Just because you have 100Mb connection doesn't mean the other end has beefed up its outward connection and it certainly doesn't mean that the long haul pipes are any bigger. I recall we did some traffic analysis some months ago here and which internet in the UAE is fast, as soon as you go offshore, your connection is no better than a 2Mb service and less reliable.

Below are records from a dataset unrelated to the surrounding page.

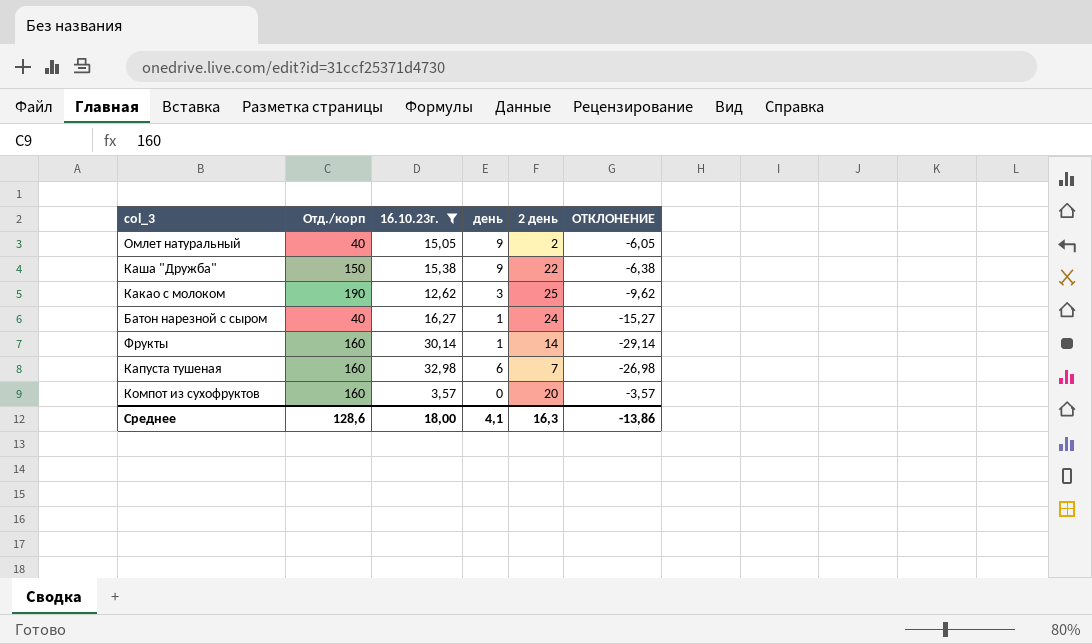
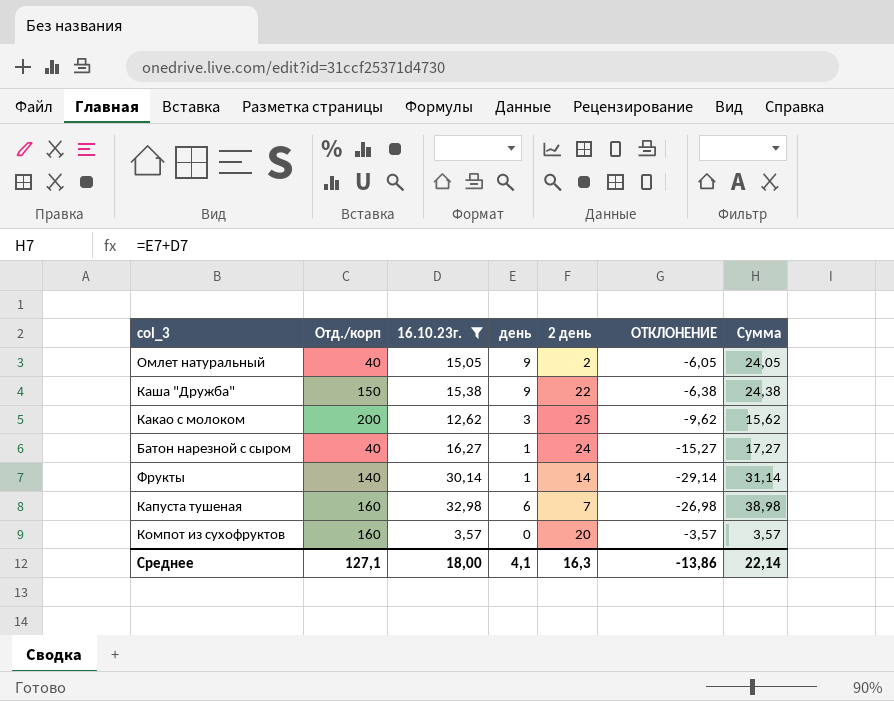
column Сумма | formula: none -> [16.10.23г.] + [день]
Какао с молоком | Отд./корп: 190 -> 200
Фрукты | Отд./корп: 160 -> 140
Среднее | Отд./корп: 128,6 -> 127,1

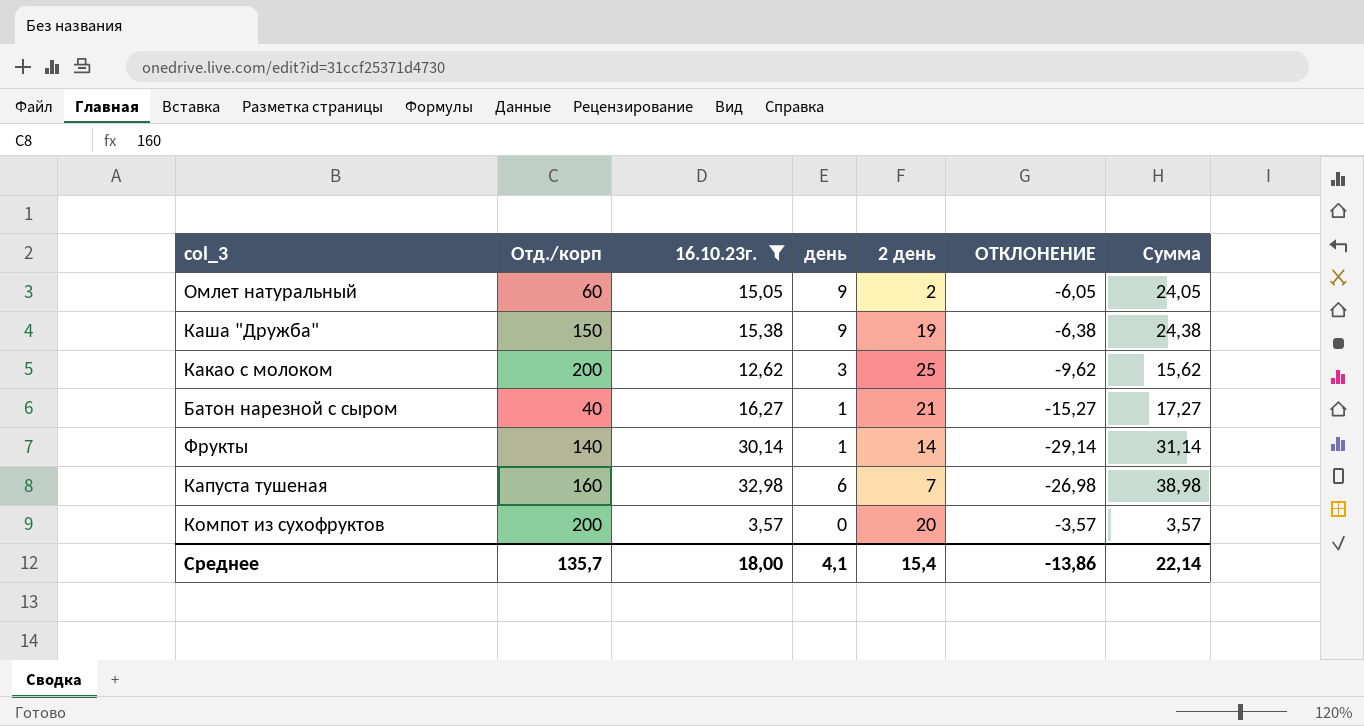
Омлет натуральный | Отд./корп: 40 -> 60
Каша "Дружба" | 2 день: 22 -> 19
Батон нарезной с сыром | 2 день: 24 -> 21
Компот из сухофруктов | Отд./корп: 160 -> 200
Среднее | Отд./корп: 127,1 -> 135,7
Среднее | 2 день: 16,3 -> 15,4

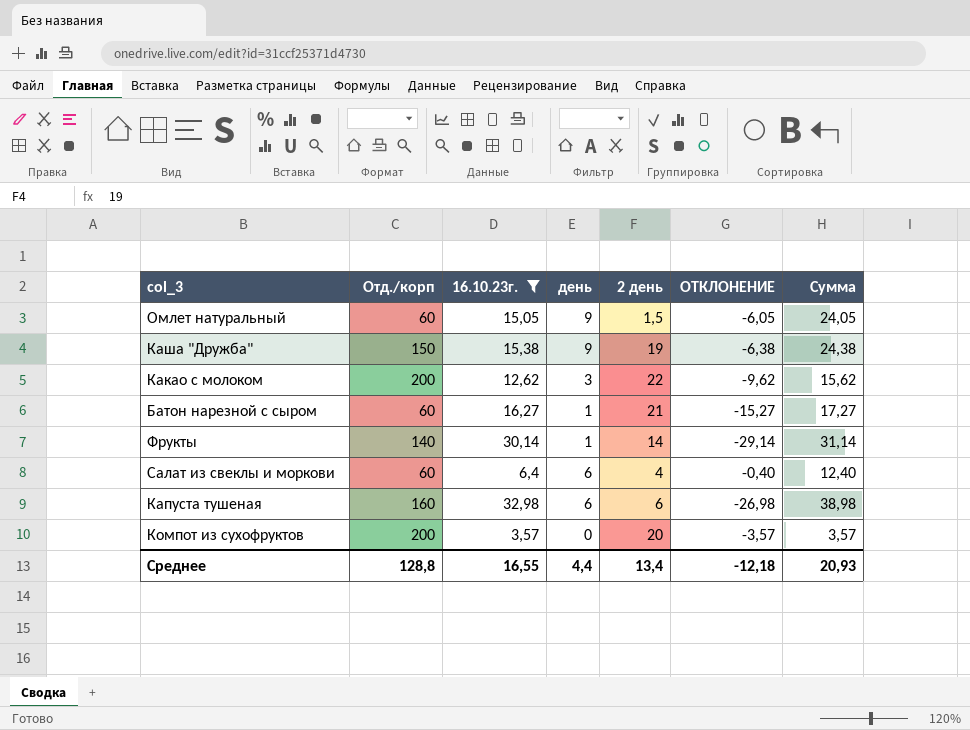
Омлет натуральный | 2 день: 2 -> 1,5
Какао с молоком | 2 день: 25 -> 22
Батон нарезной с сыром | Отд./корп: 40 -> 60
row Салат из свеклы и моркови: none -> 60 | 6,4 | 6 | 4 | -0,40 | 12,40
Капуста тушеная | 2 день: 7 -> 6
Среднее | Отд./корп: 135,7 -> 128,8
Среднее | 16.10.23г.: 18,00 -> 16,55
Среднее | день: 4,1 -> 4,4
Среднее | 2 день: 15,4 -> 13,4
Среднее | ОТКЛОНЕНИЕ: -13,86 -> -12,18
Среднее | Сумма: 22,14 -> 20,93

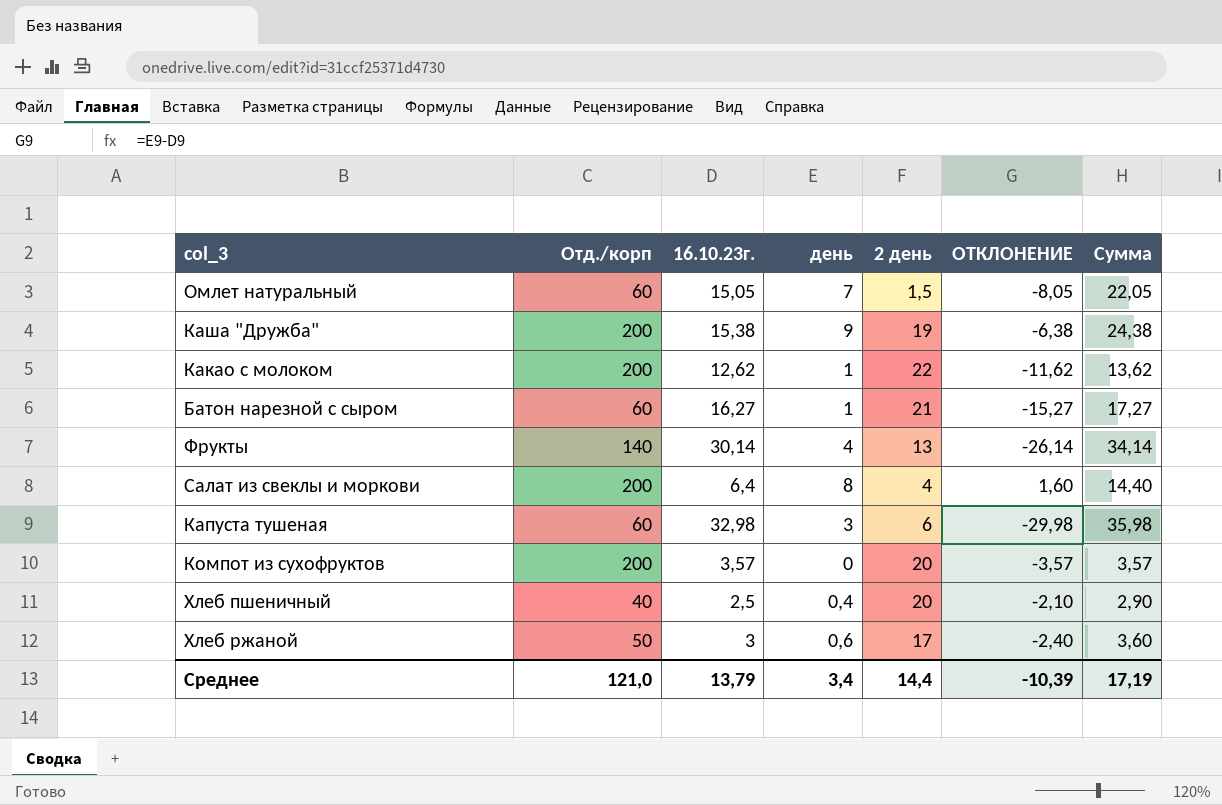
filter: 16.10.23г. >= 3,57 -> none
Омлет натуральный | день: 9 -> 7
Омлет натуральный | ОТКЛОНЕНИЕ: -6,05 -> -8,05
Омлет натуральный | Сумма: 24,05 -> 22,05
Каша "Дружба" | Отд./корп: 150 -> 200
Какао с молоком | день: 3 -> 1
Какао с молоком | ОТКЛОНЕНИЕ: -9,62 -> -11,62
Какао с молоком | Сумма: 15,62 -> 13,62
Фрукты | день: 1 -> 4
Фрукты | 2 день: 14 -> 13
Фрукты | ОТКЛОНЕНИЕ: -29,14 -> -26,14
Фрукты | Сумма: 31,14 -> 34,14
Салат из свеклы и моркови | Отд./корп: 60 -> 200
Салат из свеклы и моркови | день: 6 -> 8
Салат из свеклы и моркови | ОТКЛОНЕНИЕ: -0,40 -> 1,60
Салат из свеклы и моркови | Сумма: 12,40 -> 14,40
Капуста тушеная | Отд./корп: 160 -> 60
Капуста тушеная | день: 6 -> 3
Капуста тушеная | ОТКЛОНЕНИЕ: -26,98 -> -29,98
Капуста тушеная | Сумма: 38,98 -> 35,98
Среднее | Отд./корп: 128,8 -> 121,0
Среднее | 16.10.23г.: 16,55 -> 13,79
Среднее | день: 4,4 -> 3,4
Среднее | 2 день: 13,4 -> 14,4
Среднее | ОТКЛОНЕНИЕ: -12,18 -> -10,39
Среднее | Сумма: 20,93 -> 17,19

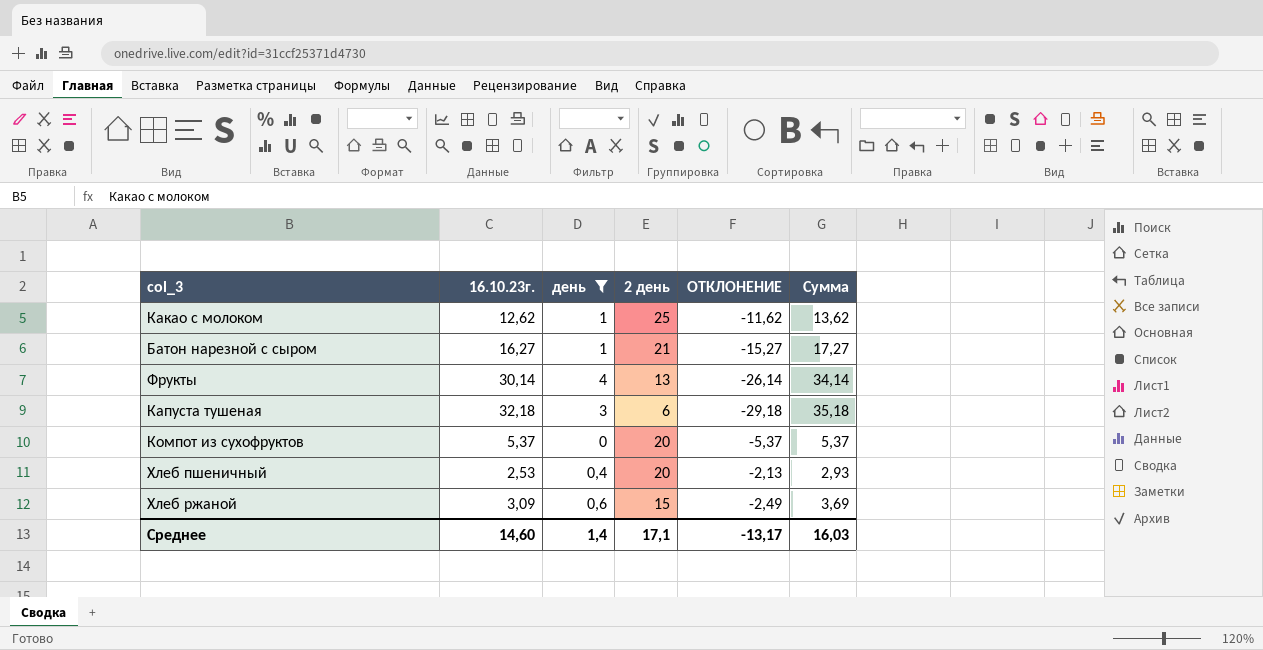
filter: none -> день <= 4
column Отд./корп | position: 2 -> none
Какао с молоком | 2 день: 22 -> 25
Капуста тушеная | 16.10.23г.: 32,98 -> 32,18
Капуста тушеная | ОТКЛОНЕНИЕ: -29,98 -> -29,18
Капуста тушеная | Сумма: 35,98 -> 35,18
Компот из сухофруктов | 16.10.23г.: 3,57 -> 5,37
Компот из сухофруктов | ОТКЛОНЕНИЕ: -3,57 -> -5,37
Компот из сухофруктов | Сумма: 3,57 -> 5,37
Хлеб пшеничный | 16.10.23г.: 2,5 -> 2,53
Хлеб пшеничный | ОТКЛОНЕНИЕ: -2,10 -> -2,13
Хлеб пшеничный | Сумма: 2,90 -> 2,93
Хлеб ржаной | 16.10.23г.: 3 -> 3,09
Хлеб ржаной | 2 день: 17 -> 15
Хлеб ржаной | ОТКЛОНЕНИЕ: -2,40 -> -2,49
Хлеб ржаной | Сумма: 3,60 -> 3,69
Среднее | 16.10.23г.: 13,79 -> 14,60
Среднее | день: 3,4 -> 1,4
Среднее | 2 день: 14,4 -> 17,1
Среднее | ОТКЛОНЕНИЕ: -10,39 -> -13,17
Среднее | Сумма: 17,19 -> 16,03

I always describe the situation like a road network - its all well and good paying for a six lane motorway to the edge of your property, but that doesnt make the single lane road outside your property any bigger and the motorway at the end of your road is just as congested as always. The internet here today has sunk to a near all time low as its Eid and everyone is at home so the capacity is being used up - it was even worse on Fridays in Bur Dubai when I stayed there as the workers were all trying to Skype home.

PS The landline is for ordering pizza.


----------



## rsinner

Dave-o said:


> films are censored, not many English language channels.


not really. OSN packages through Du or OSN directly are not censored.
Lots of channels with OSN, but its not cheap.


----------



## Malbec

twowheelsgood said:


> The other problem with 100Mb connections which people often forget is that there's this thing called t'internet between you and your destination site which is heavily congested and limited in the Middle East.
> 
> Just because you have 100Mb connection doesn't mean the other end has beefed up its outward connection and it certainly doesn't mean that the long haul pipes are any bigger. I recall we did some traffic analysis some months ago here and which internet in the UAE is fast, as soon as you go offshore, your connection is no better than a 2Mb service and less reliable.
> [...]


Are you on 10Mbps plan? Frankly speaking I have no idea what are you talking about. I am on 100Mbps Etisalat plan and I am easily maxing this out on international connections. I stream US Netflix 4k at the speed of 30Mbps+ without any issues. I am downloading files from overseas servers with the speeds of 3-4MB/s per file. I have never experienced any slowdowns with my Etisalat internet connection.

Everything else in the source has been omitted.